- Task description -
Records follow. Print exactly the lines from the one that has "326200 | N2" through the one that has "316200 | Revenue: 0.0156 -> 0.0141", inclusive, and omit the pictures.

- Provided records -

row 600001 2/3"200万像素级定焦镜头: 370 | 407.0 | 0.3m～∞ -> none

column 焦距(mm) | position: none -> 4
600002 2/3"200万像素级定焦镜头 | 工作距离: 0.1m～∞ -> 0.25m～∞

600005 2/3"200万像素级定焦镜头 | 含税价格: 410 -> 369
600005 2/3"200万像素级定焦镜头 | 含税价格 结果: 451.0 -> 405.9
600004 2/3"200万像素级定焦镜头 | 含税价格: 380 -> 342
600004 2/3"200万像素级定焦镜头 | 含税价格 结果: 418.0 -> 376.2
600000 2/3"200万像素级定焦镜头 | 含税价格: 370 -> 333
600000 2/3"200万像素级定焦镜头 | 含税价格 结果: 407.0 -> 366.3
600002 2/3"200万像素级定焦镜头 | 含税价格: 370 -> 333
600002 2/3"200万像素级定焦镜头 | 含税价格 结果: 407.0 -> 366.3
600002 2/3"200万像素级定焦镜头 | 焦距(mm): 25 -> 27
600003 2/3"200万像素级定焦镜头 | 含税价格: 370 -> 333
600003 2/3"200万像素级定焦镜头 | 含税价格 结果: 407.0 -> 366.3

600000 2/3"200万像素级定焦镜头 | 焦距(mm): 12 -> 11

---

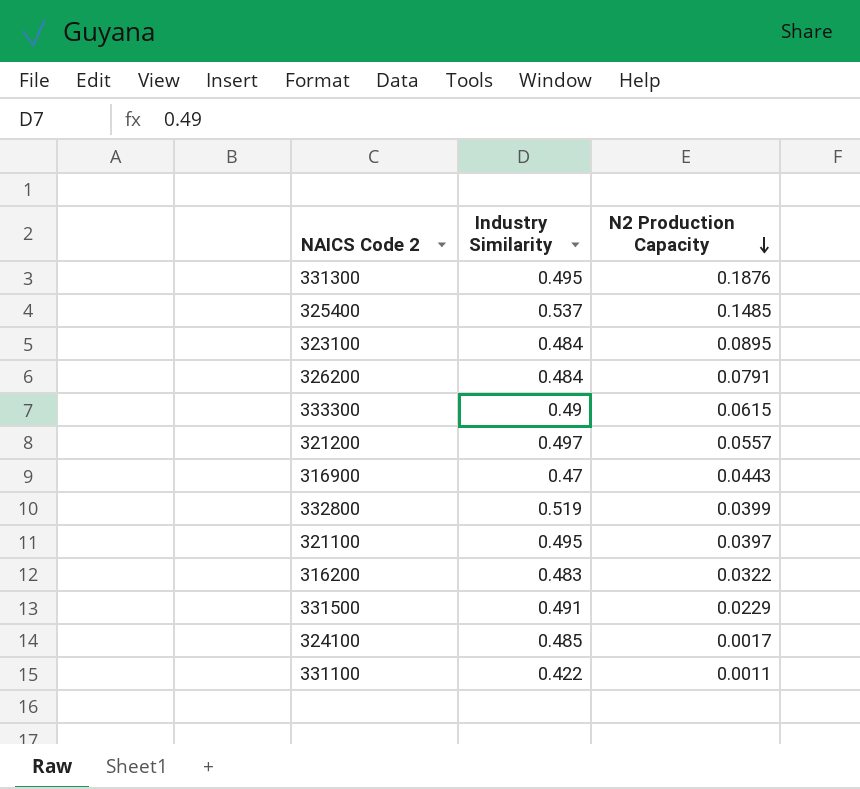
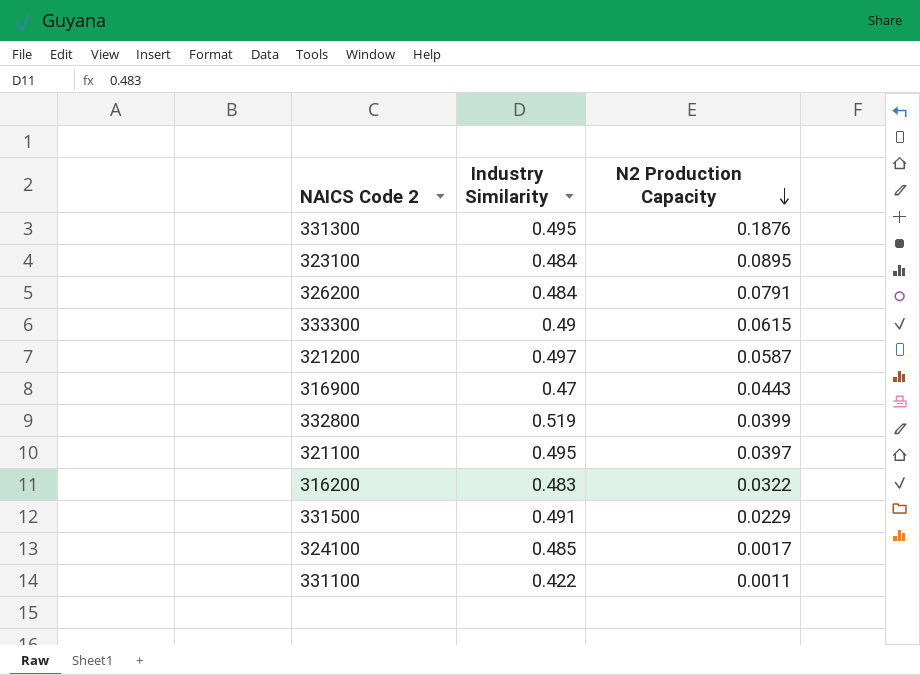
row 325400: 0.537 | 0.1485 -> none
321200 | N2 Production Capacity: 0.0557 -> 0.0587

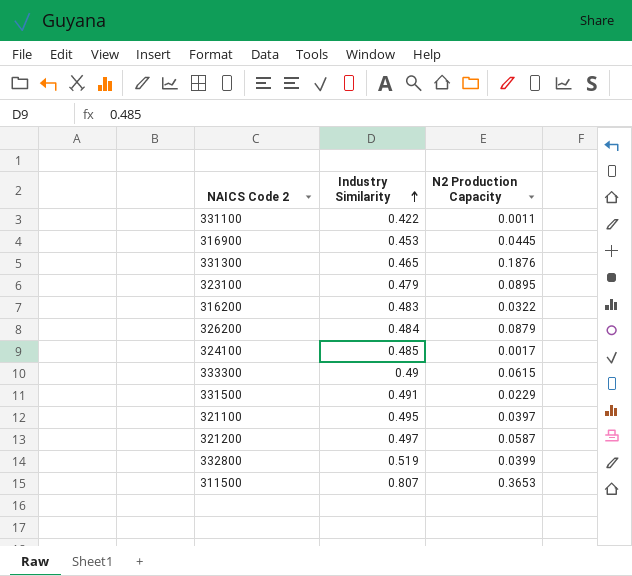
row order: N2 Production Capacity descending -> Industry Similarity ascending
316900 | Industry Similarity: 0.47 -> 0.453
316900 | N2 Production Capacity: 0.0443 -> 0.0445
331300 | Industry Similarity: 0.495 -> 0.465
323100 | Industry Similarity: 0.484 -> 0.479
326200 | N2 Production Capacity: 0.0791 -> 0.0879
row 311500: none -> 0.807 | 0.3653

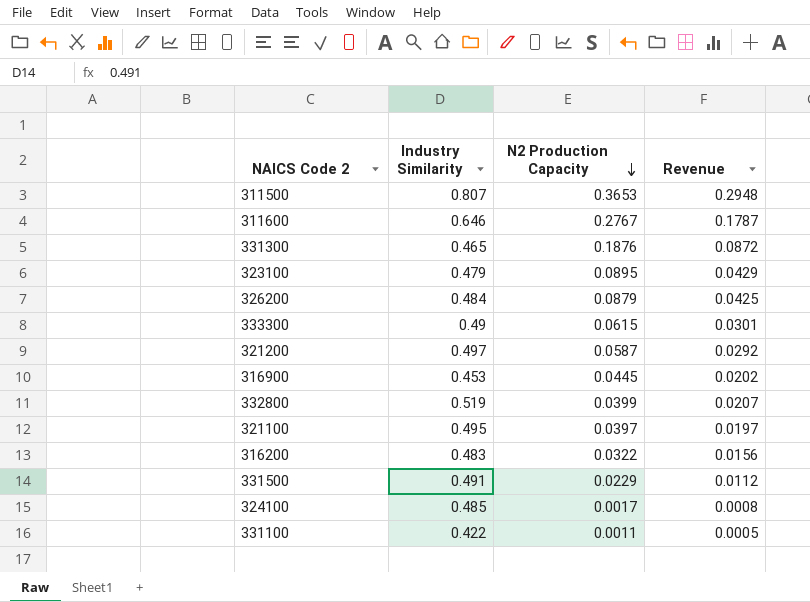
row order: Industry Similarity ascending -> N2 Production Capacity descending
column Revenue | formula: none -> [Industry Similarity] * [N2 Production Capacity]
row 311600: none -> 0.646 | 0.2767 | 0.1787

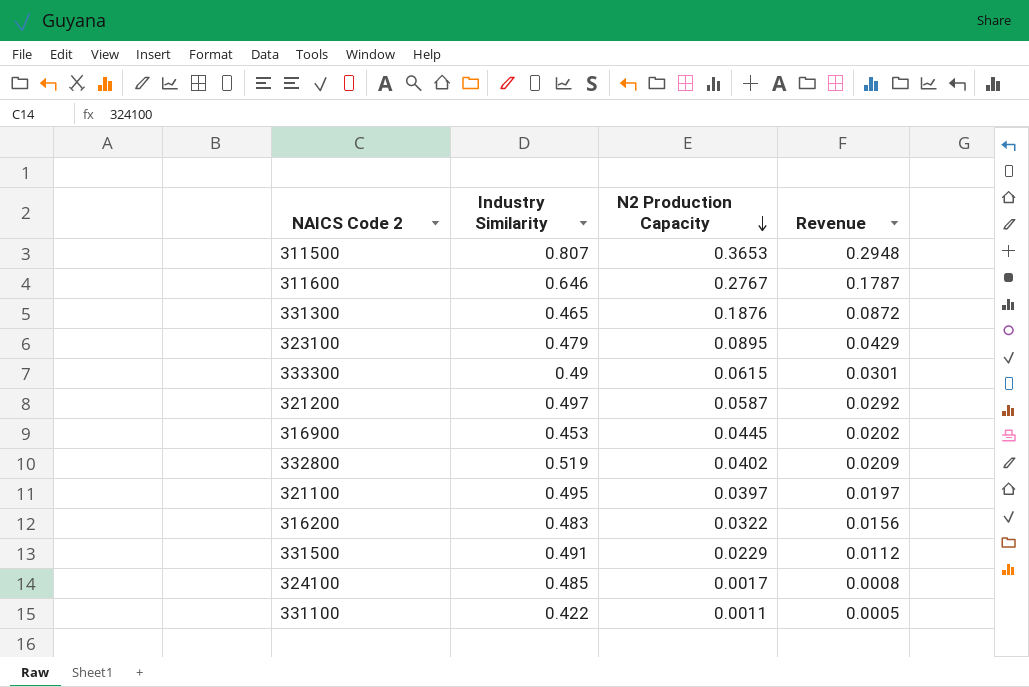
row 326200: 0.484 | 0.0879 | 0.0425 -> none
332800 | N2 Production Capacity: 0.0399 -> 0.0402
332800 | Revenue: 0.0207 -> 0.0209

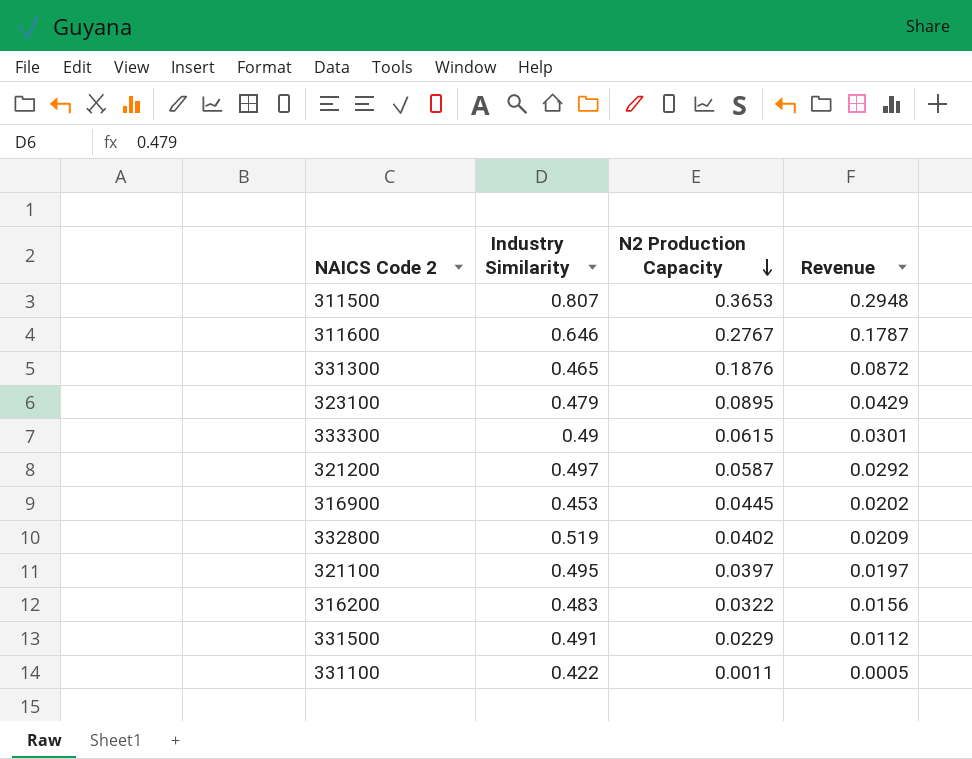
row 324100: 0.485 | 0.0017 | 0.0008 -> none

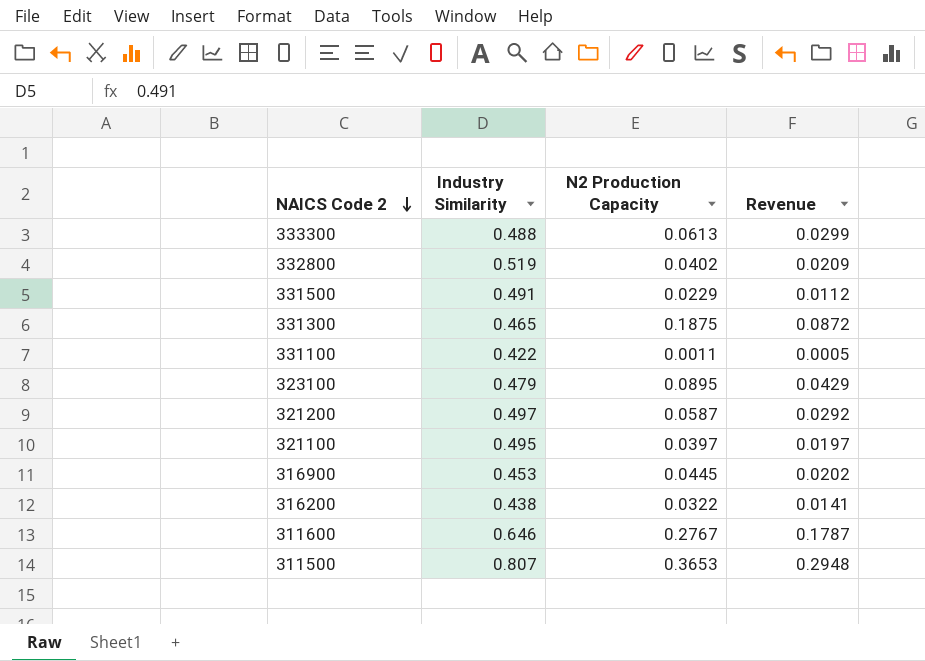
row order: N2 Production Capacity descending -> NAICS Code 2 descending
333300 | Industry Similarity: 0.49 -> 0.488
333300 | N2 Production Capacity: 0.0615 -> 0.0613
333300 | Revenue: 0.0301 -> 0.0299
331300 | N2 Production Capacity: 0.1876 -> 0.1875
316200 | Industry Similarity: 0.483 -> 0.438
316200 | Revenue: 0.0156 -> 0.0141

- Result of the exercise -
326200 | N2 Production Capacity: 0.0791 -> 0.0879
row 311500: none -> 0.807 | 0.3653

row order: Industry Similarity ascending -> N2 Production Capacity descending
column Revenue | formula: none -> [Industry Similarity] * [N2 Production Capacity]
row 311600: none -> 0.646 | 0.2767 | 0.1787

row 326200: 0.484 | 0.0879 | 0.0425 -> none
332800 | N2 Production Capacity: 0.0399 -> 0.0402
332800 | Revenue: 0.0207 -> 0.0209

row 324100: 0.485 | 0.0017 | 0.0008 -> none

row order: N2 Production Capacity descending -> NAICS Code 2 descending
333300 | Industry Similarity: 0.49 -> 0.488
333300 | N2 Production Capacity: 0.0615 -> 0.0613
333300 | Revenue: 0.0301 -> 0.0299
331300 | N2 Production Capacity: 0.1876 -> 0.1875
316200 | Industry Similarity: 0.483 -> 0.438
316200 | Revenue: 0.0156 -> 0.0141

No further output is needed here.